■ **WHAT THE TASK REQUIRES**:
Verbatim repeat, images excluded. Give each entry again as written.

(Web page edit records)
------------

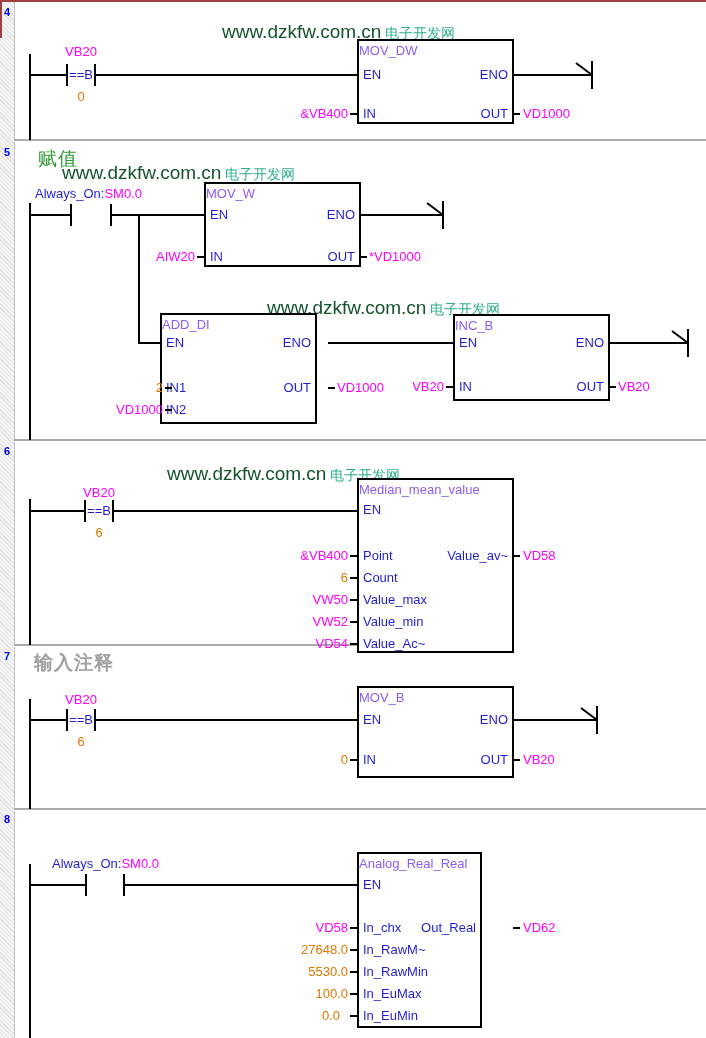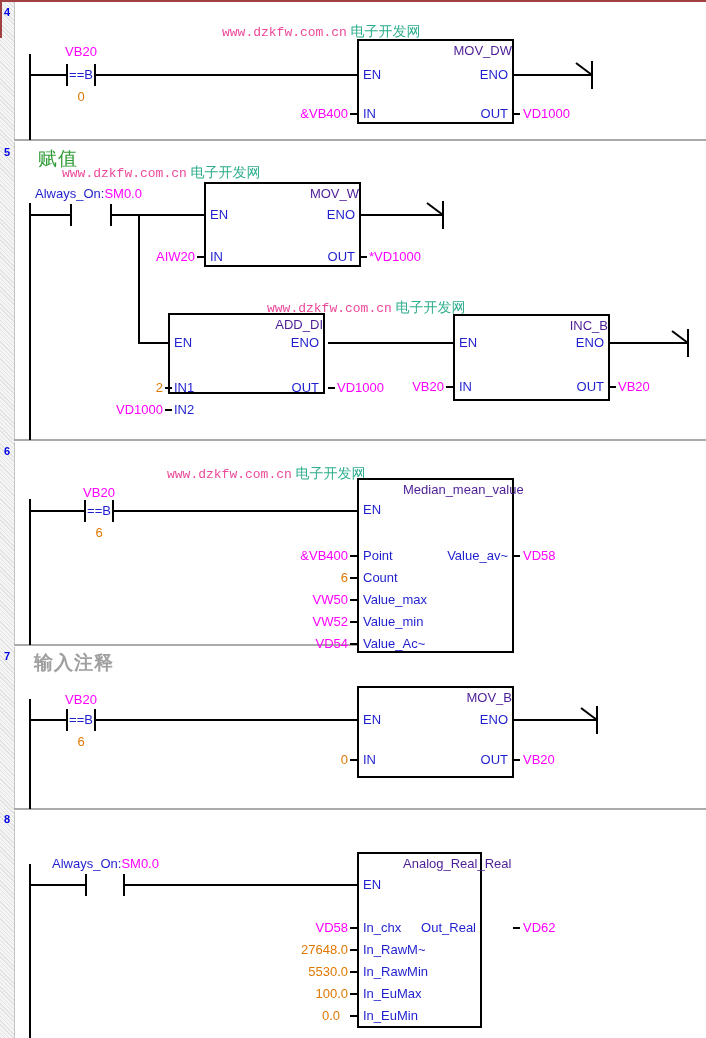--- a/index.html
+++ b/index.html
@@ -12,34 +12,34 @@
   .edge-top{position:absolute;left:0;top:0;width:706px;height:2px;background:#a04040;}
   .edge-left{position:absolute;left:0;top:0;width:2px;height:38px;background:#a04040;}
   .num{position:absolute;left:1px;width:12px;text-align:center;font-size:11px;font-weight:bold;color:#0000e6;}
   .divider{position:absolute;height:2px;background:#aaaaaa;border-bottom:1px solid #ffffff;}
   
   .wh{position:absolute;height:2px;background:#000;}
   .wv{position:absolute;width:2px;background:#000;}
   .bar{position:absolute;width:2px;height:22px;background:#000;}
   
   .box{position:absolute;border:2px solid #000;background:#fff;box-sizing:border-box;}
-  .bt{position:absolute;left:0;right:0;top:2px;text-align:right;color:#4c1d95;white-space:nowrap;padding-left:44px;}
+  .bt{position:absolute;left:0;right:0;top:2px;text-align:left;color:#8b5cf6;white-space:nowrap;}
   .pl{position:absolute;left:4px;color:#1f1fcf;white-space:nowrap;}
   .pr{position:absolute;right:4px;color:#1f1fcf;white-space:nowrap;}
   
   .lbl{position:absolute;white-space:nowrap;}
   .ra{text-align:right;}
   .addr{color:#ff00ff;}
   .const{color:#e07800;}
   .pin{color:#1f1fcf;}
   .title{position:absolute;font-size:19px;line-height:24px;color:#2f9b35;white-space:nowrap;letter-spacing:1px;}
   .title.gray{color:#a0a0a0;}
   .wm{position:absolute;white-space:nowrap;
       text-shadow:-1px 0 #fff,1px 0 #fff,0 -1px #fff,0 1px #fff,1px 1px #fff,-1px -1px #fff;}
-  .wm .u{font-family:Liberation Mono, monospace;font-size:13px;color:#ec4899;}
+  .wm .u{font-family:Liberation Sans, sans-serif;font-size:19px;color:#14532d;}
   .wm .s{font-size:14px;color:#2fae8e;}
   .arrow{position:absolute;width:20px;height:28px;}
   .cc{text-align:center;}
 </style>
 </head>
 <body>
 
 <div id="stage">
   <div class="gutter"></div>
   <div class="edge-top"></div>
@@ -114,21 +114,21 @@
   </svg>
 
   <div class="wv" style="left:138px;top:214px;height:130px;"></div>
   <div class="wh" style="left:138px;top:342px;width:34px;"></div>
 
   <div class="wm" style="left:267px;top:300px;">
     <span class="u">www.dzkfw.com.cn</span>
     <span class="s">电子开发网</span>
   </div>
 
-  <div class="box" style="left:168px;top:313px;width:157px;height:81px;">
+  <div class="box" style="left:160px;top:313px;width:157px;height:111px;">
     <div class="bt">ADD_DI</div>
     <div class="pl" style="top:20px;">EN</div>
     <div class="pr" style="top:20px;">ENO</div>
     <div class="pl" style="top:65px;">IN1</div>
     <div class="pr" style="top:65px;">OUT</div>
     <div class="pl" style="top:87px;">IN2</div>
   </div>
   <div class="wh" style="left:165px;top:387px;width:7px;"></div>
   <div class="lbl const ra" style="right:543px;top:380px;">2</div>
   <div class="wh" style="left:165px;top:409px;width:7px;"></div>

------------

■ **EXERCISE RESPONSE**:
--- a/index.html
+++ b/index.html
@@ -12,34 +12,34 @@
   .edge-top{position:absolute;left:0;top:0;width:706px;height:2px;background:#a04040;}
   .edge-left{position:absolute;left:0;top:0;width:2px;height:38px;background:#a04040;}
   .num{position:absolute;left:1px;width:12px;text-align:center;font-size:11px;font-weight:bold;color:#0000e6;}
   .divider{position:absolute;height:2px;background:#aaaaaa;border-bottom:1px solid #ffffff;}
   
   .wh{position:absolute;height:2px;background:#000;}
   .wv{position:absolute;width:2px;background:#000;}
   .bar{position:absolute;width:2px;height:22px;background:#000;}
   
   .box{position:absolute;border:2px solid #000;background:#fff;box-sizing:border-box;}
-  .bt{position:absolute;left:0;right:0;top:2px;text-align:right;color:#4c1d95;white-space:nowrap;padding-left:44px;}
+  .bt{position:absolute;left:0;right:0;top:2px;text-align:left;color:#8b5cf6;white-space:nowrap;}
   .pl{position:absolute;left:4px;color:#1f1fcf;white-space:nowrap;}
   .pr{position:absolute;right:4px;color:#1f1fcf;white-space:nowrap;}
   
   .lbl{position:absolute;white-space:nowrap;}
   .ra{text-align:right;}
   .addr{color:#ff00ff;}
   .const{color:#e07800;}
   .pin{color:#1f1fcf;}
   .title{position:absolute;font-size:19px;line-height:24px;color:#2f9b35;white-space:nowrap;letter-spacing:1px;}
   .title.gray{color:#a0a0a0;}
   .wm{position:absolute;white-space:nowrap;
       text-shadow:-1px 0 #fff,1px 0 #fff,0 -1px #fff,0 1px #fff,1px 1px #fff,-1px -1px #fff;}
-  .wm .u{font-family:Liberation Mono, monospace;font-size:13px;color:#ec4899;}
+  .wm .u{font-family:Liberation Sans, sans-serif;font-size:19px;color:#14532d;}
   .wm .s{font-size:14px;color:#2fae8e;}
   .arrow{position:absolute;width:20px;height:28px;}
   .cc{text-align:center;}
 </style>
 </head>
 <body>
 
 <div id="stage">
   <div class="gutter"></div>
   <div class="edge-top"></div>
@@ -114,21 +114,21 @@
   </svg>
 
   <div class="wv" style="left:138px;top:214px;height:130px;"></div>
   <div class="wh" style="left:138px;top:342px;width:34px;"></div>
 
   <div class="wm" style="left:267px;top:300px;">
     <span class="u">www.dzkfw.com.cn</span>
     <span class="s">电子开发网</span>
   </div>
 
-  <div class="box" style="left:168px;top:313px;width:157px;height:81px;">
+  <div class="box" style="left:160px;top:313px;width:157px;height:111px;">
     <div class="bt">ADD_DI</div>
     <div class="pl" style="top:20px;">EN</div>
     <div class="pr" style="top:20px;">ENO</div>
     <div class="pl" style="top:65px;">IN1</div>
     <div class="pr" style="top:65px;">OUT</div>
     <div class="pl" style="top:87px;">IN2</div>
   </div>
   <div class="wh" style="left:165px;top:387px;width:7px;"></div>
   <div class="lbl const ra" style="right:543px;top:380px;">2</div>
   <div class="wh" style="left:165px;top:409px;width:7px;"></div>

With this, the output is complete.